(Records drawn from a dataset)
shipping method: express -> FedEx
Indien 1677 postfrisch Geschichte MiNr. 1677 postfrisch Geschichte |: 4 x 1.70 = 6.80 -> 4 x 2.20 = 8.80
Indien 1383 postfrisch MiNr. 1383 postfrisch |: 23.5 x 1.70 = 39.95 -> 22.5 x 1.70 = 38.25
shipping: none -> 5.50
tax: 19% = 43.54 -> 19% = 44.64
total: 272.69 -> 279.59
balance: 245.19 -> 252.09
* * *
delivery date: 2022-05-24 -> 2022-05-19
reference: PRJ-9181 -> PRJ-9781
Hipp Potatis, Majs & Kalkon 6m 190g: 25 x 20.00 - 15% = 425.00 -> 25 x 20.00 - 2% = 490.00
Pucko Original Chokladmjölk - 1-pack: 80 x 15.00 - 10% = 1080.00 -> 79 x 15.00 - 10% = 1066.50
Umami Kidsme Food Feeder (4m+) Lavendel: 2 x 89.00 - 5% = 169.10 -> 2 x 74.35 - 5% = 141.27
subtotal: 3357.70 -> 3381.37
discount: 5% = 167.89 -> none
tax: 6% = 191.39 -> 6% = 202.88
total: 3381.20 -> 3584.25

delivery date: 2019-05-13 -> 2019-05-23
--
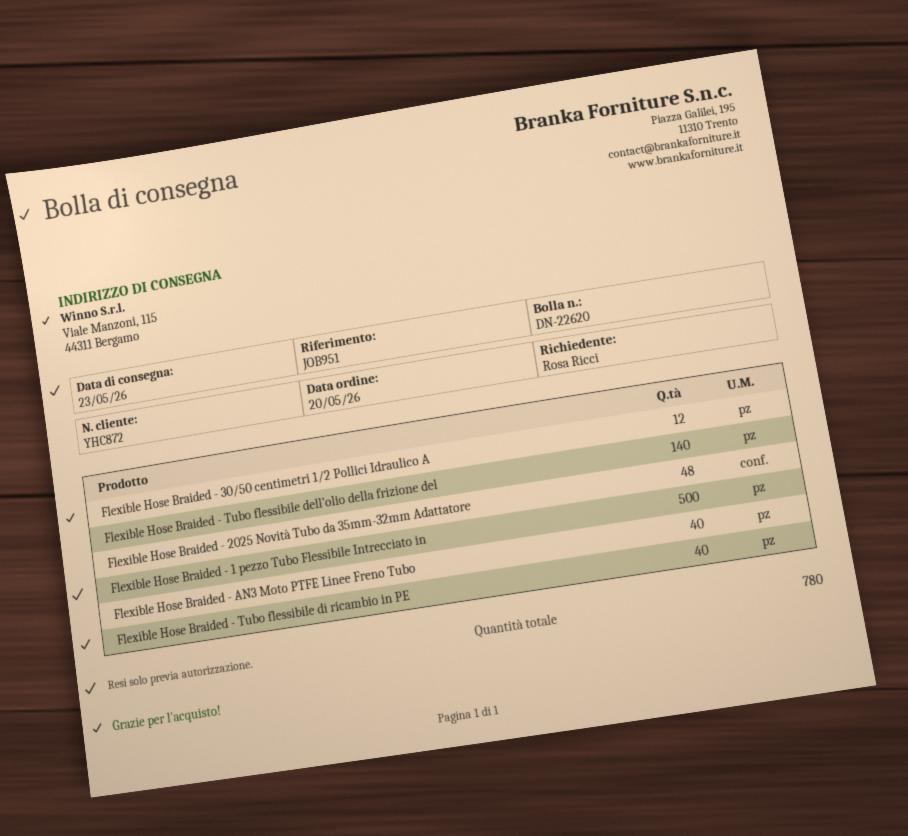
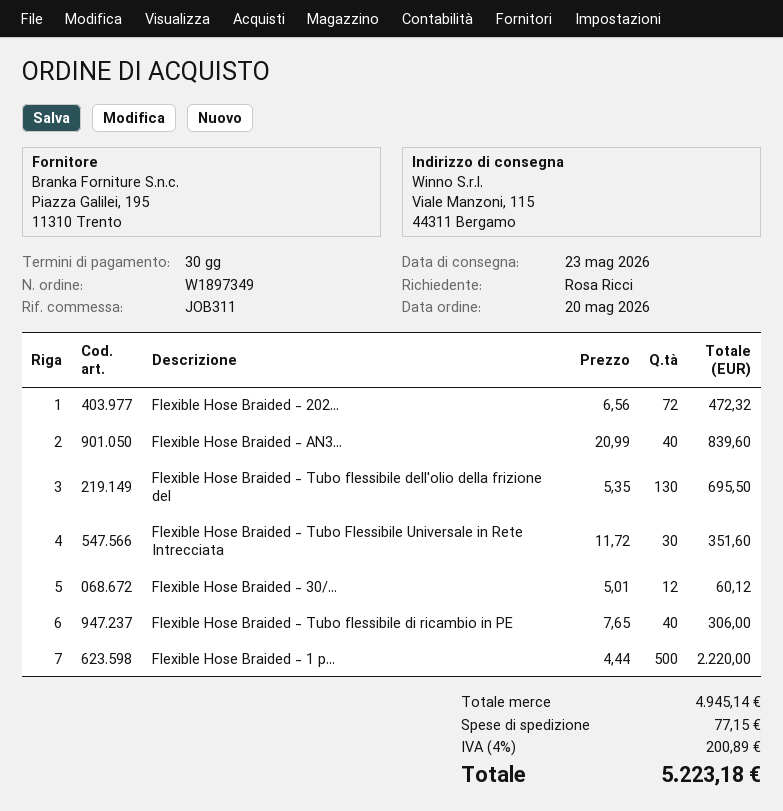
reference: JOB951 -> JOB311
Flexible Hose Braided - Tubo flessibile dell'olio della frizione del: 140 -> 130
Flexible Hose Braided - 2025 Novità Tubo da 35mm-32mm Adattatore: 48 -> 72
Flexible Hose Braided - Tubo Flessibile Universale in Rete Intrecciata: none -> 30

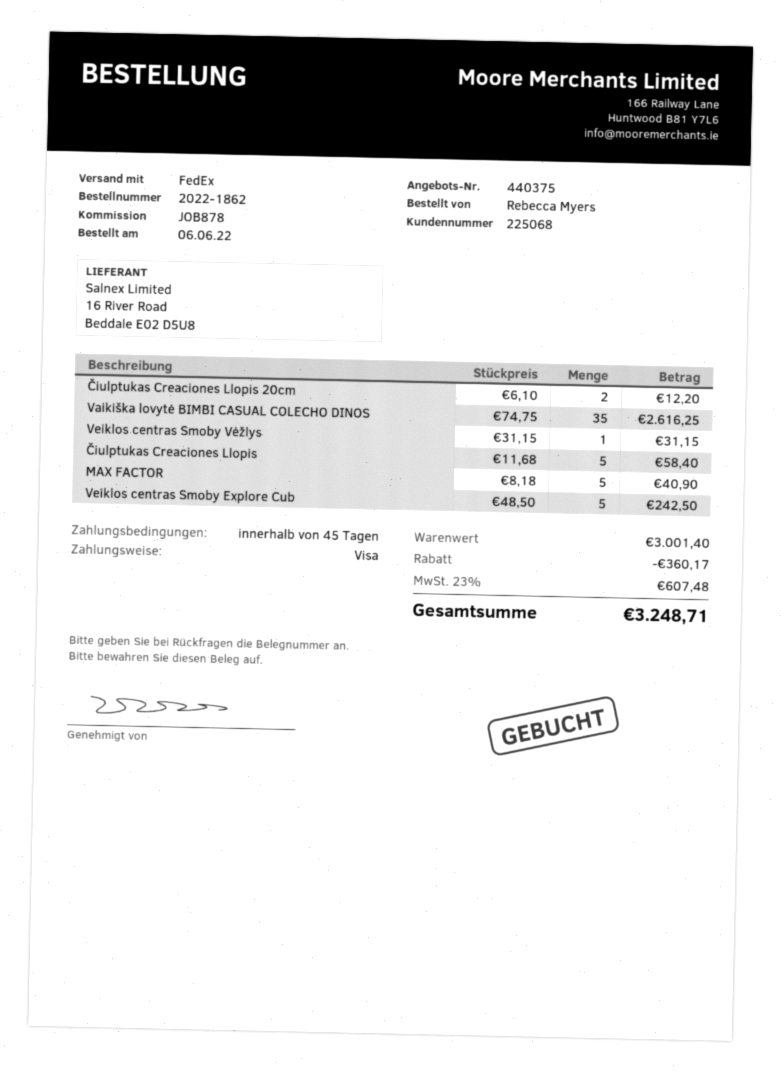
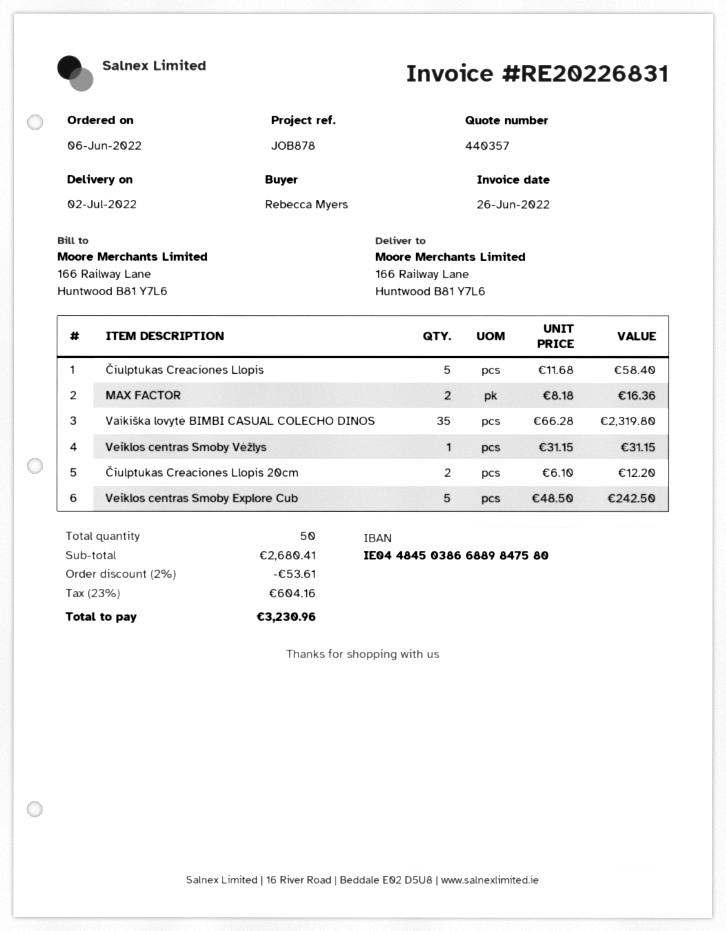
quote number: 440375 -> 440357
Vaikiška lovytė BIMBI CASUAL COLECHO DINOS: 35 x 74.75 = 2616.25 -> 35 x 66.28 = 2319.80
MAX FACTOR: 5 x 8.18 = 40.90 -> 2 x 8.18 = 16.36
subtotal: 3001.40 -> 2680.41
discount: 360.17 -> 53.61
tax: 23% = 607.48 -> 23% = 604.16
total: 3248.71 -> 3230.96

*What to do:* Find the string "delivery" in the records, then copy each line where it occurs.

*Response to this task:*
delivery date: 2022-05-24 -> 2022-05-19
delivery date: 2019-05-13 -> 2019-05-23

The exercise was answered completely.